User interface change data:
==================================================
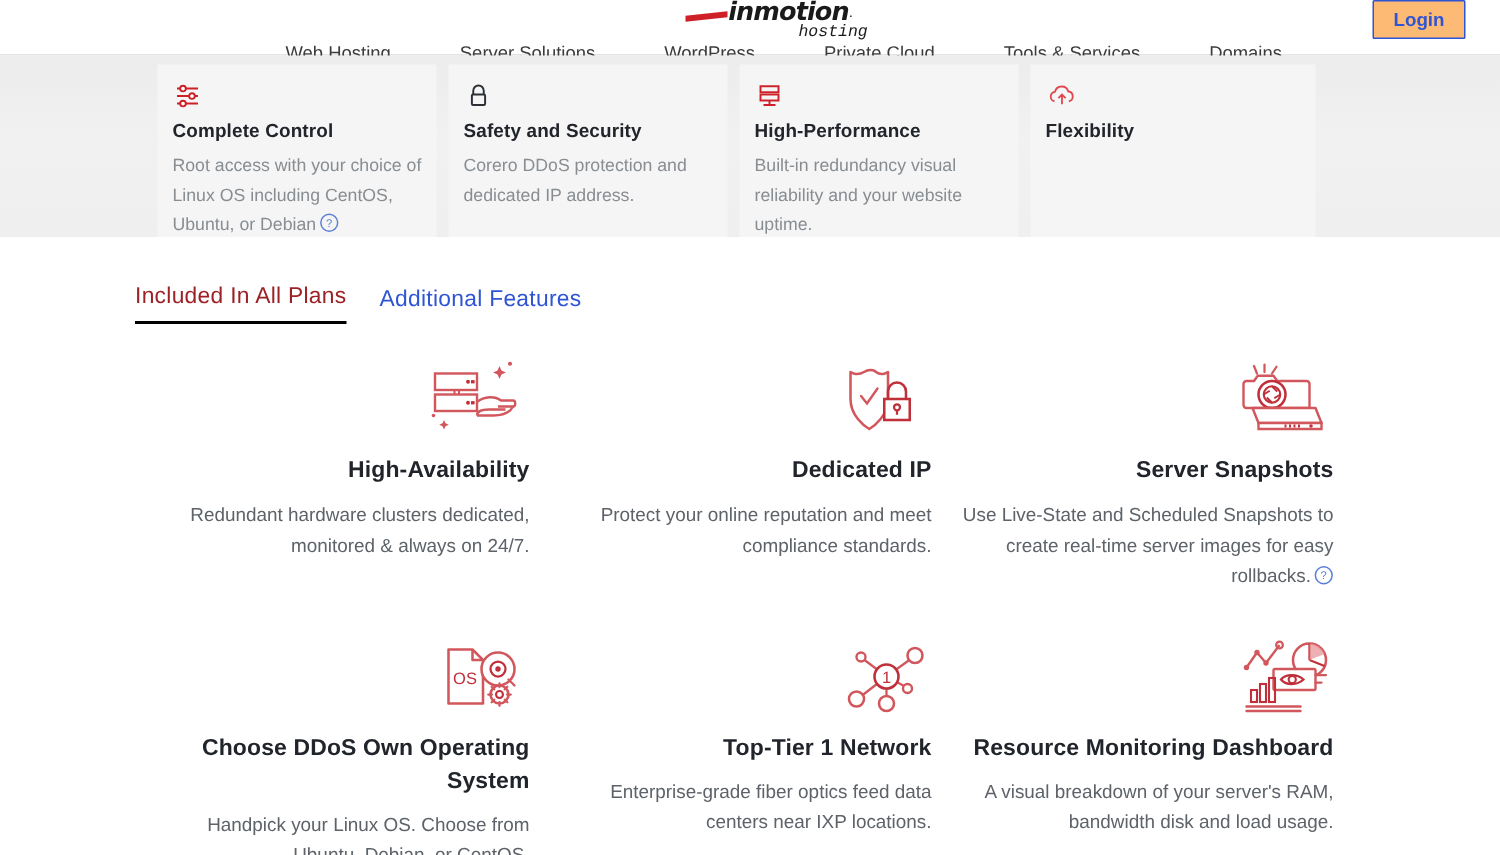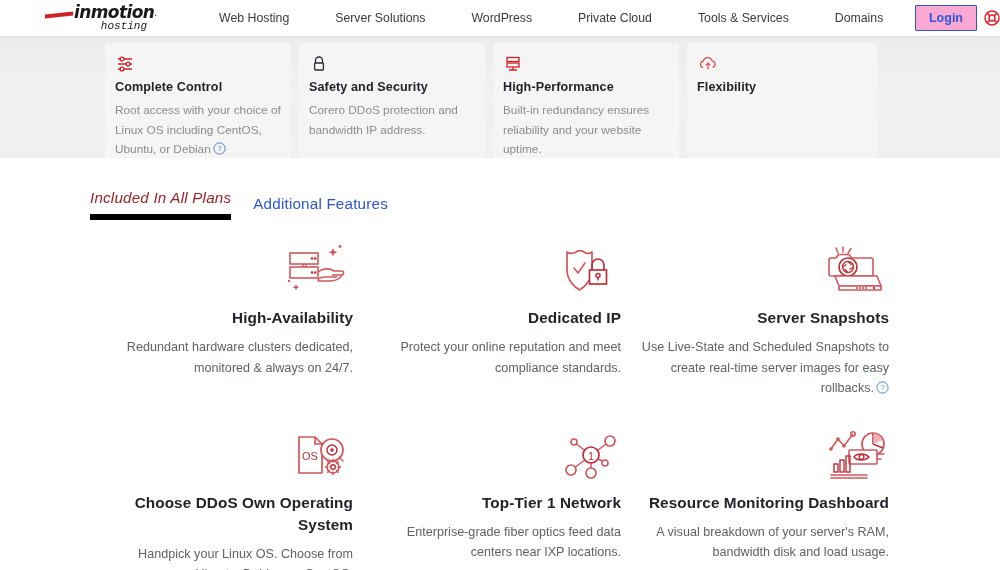"inmotion" .header { flex-direction: none -> column }
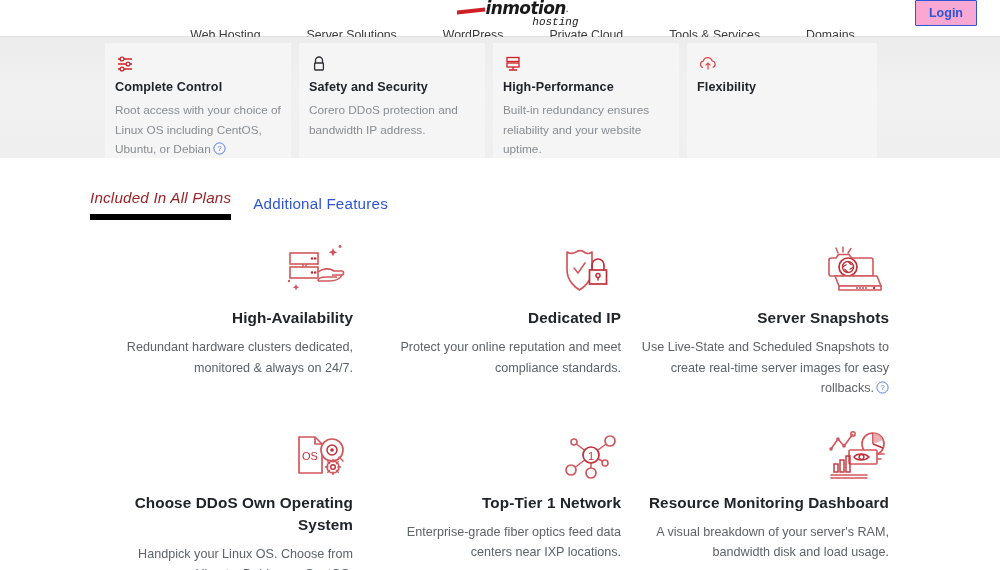"Login" .login-btn { background: #f9a8d4 -> #fdba74 }
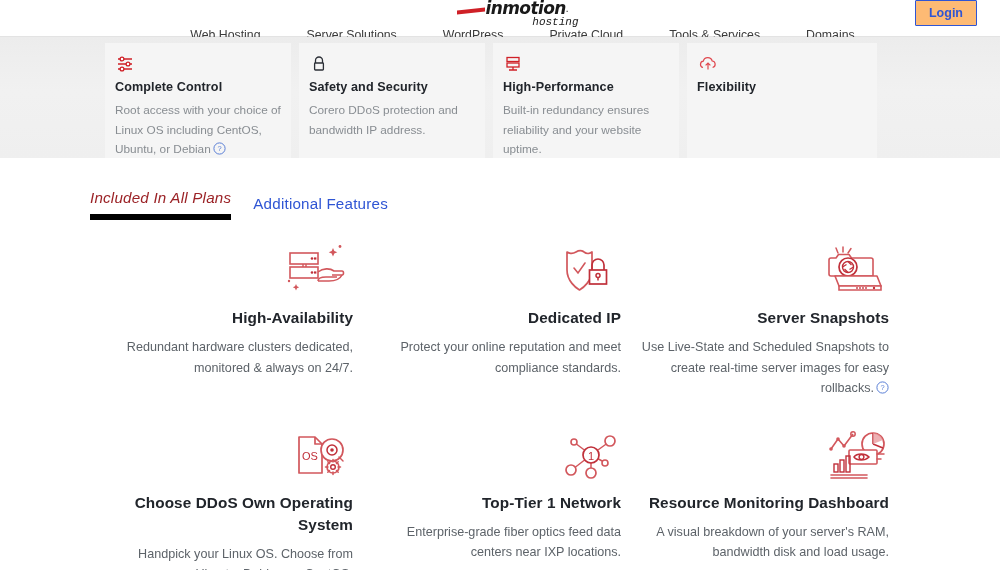"Corero DDoS protection and bandwidth" div.card-desc { text: bandwidth -> dedicated }
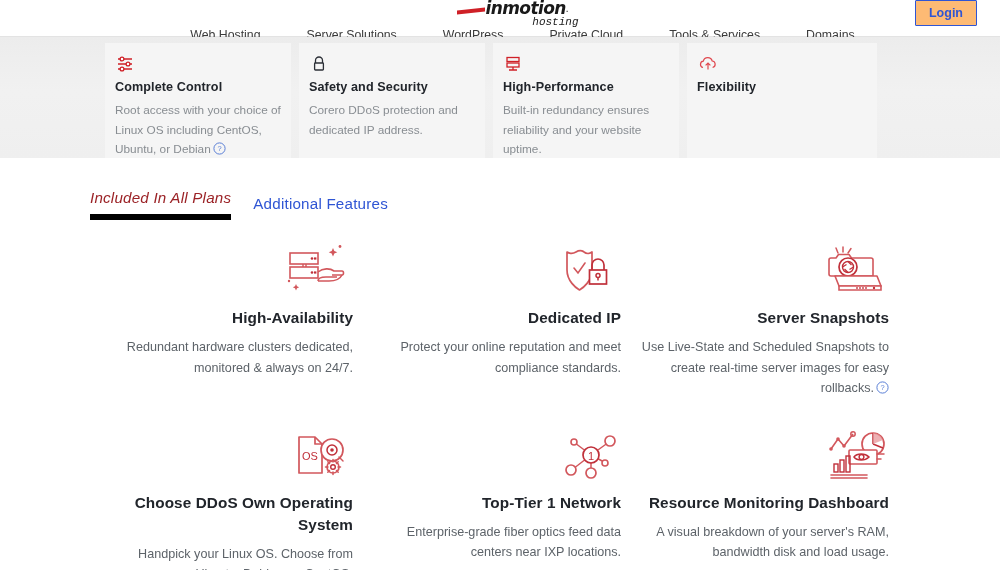"Built-in redundancy ensures reliability" div.card-desc { text: ensures -> visual }
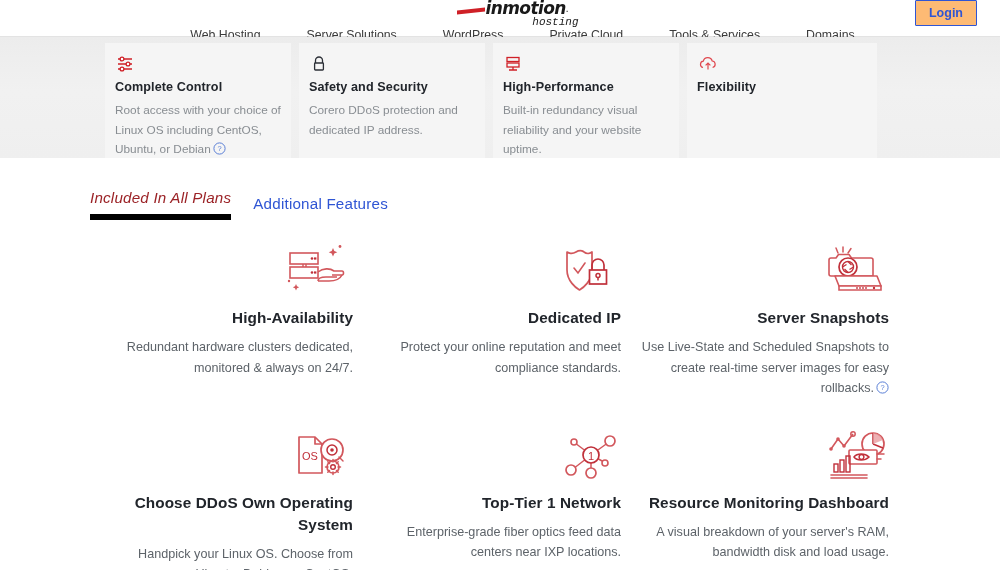"Included In All Plans" .tab.active { border-bottom: 6px solid #000000 -> 2px solid #000000; font-style: italic -> none }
==================================================
- [Work item]: From the line containing "background: #f9a8d4 ->" down to the last line of the data, print every line exactly and nothing else. Pictures stay out of the copy.

- [Written reply]:
"Login" .login-btn { background: #f9a8d4 -> #fdba74 }
"Corero DDoS protection and bandwidth" div.card-desc { text: bandwidth -> dedicated }
"Built-in redundancy ensures reliability" div.card-desc { text: ensures -> visual }
"Included In All Plans" .tab.active { border-bottom: 6px solid #000000 -> 2px solid #000000; font-style: italic -> none }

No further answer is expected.